PROBLEM TO SOLVE:
State how many lines in the listing below include the word "lite". Give nothing but the number.
====
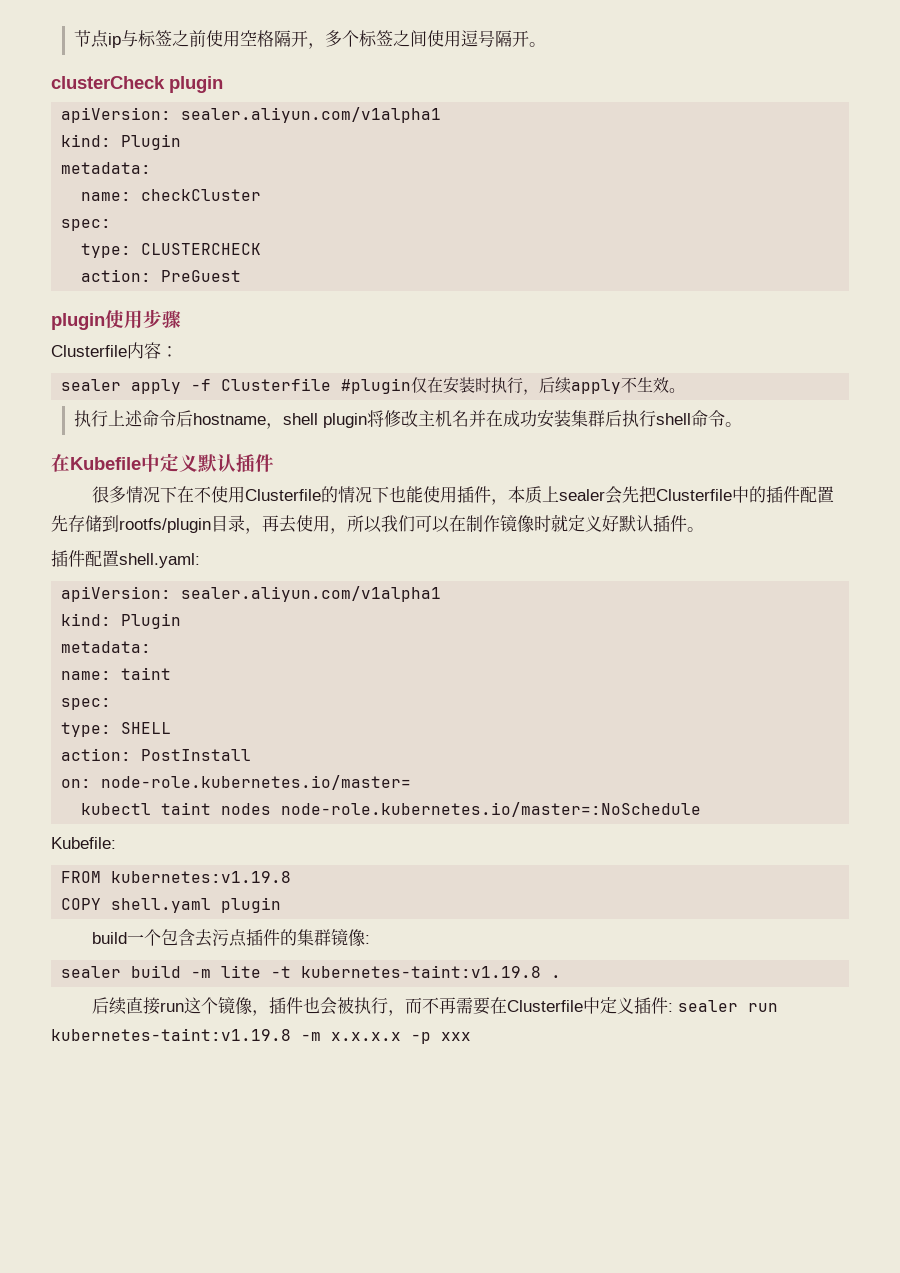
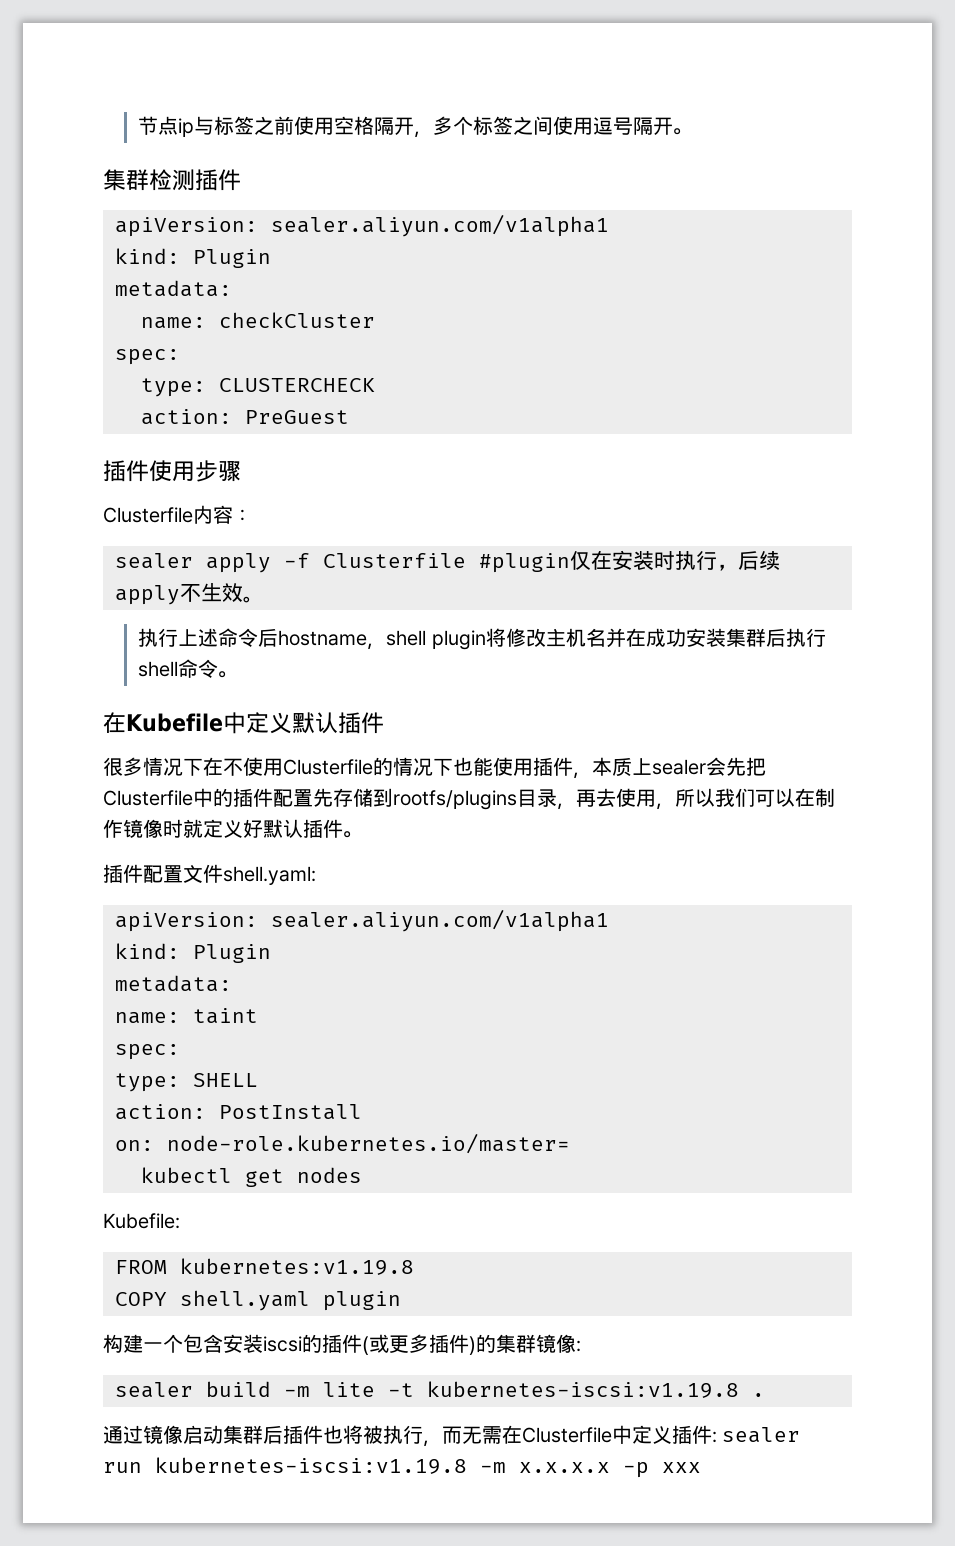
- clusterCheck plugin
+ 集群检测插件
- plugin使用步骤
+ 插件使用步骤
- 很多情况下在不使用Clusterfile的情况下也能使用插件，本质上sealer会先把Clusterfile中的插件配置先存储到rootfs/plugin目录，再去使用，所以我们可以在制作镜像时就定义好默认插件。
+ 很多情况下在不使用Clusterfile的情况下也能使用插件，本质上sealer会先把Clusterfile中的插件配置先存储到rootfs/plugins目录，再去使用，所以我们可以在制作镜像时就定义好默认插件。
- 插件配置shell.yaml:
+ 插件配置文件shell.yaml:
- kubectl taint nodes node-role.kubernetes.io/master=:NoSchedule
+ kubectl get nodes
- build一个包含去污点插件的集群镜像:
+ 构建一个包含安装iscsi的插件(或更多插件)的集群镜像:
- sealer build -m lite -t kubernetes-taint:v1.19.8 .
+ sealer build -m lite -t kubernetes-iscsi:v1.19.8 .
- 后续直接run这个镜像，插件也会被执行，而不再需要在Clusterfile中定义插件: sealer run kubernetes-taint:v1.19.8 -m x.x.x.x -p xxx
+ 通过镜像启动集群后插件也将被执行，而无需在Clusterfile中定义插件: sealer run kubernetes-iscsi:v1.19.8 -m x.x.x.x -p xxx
====
ANSWER TO THE PROBLEM:
2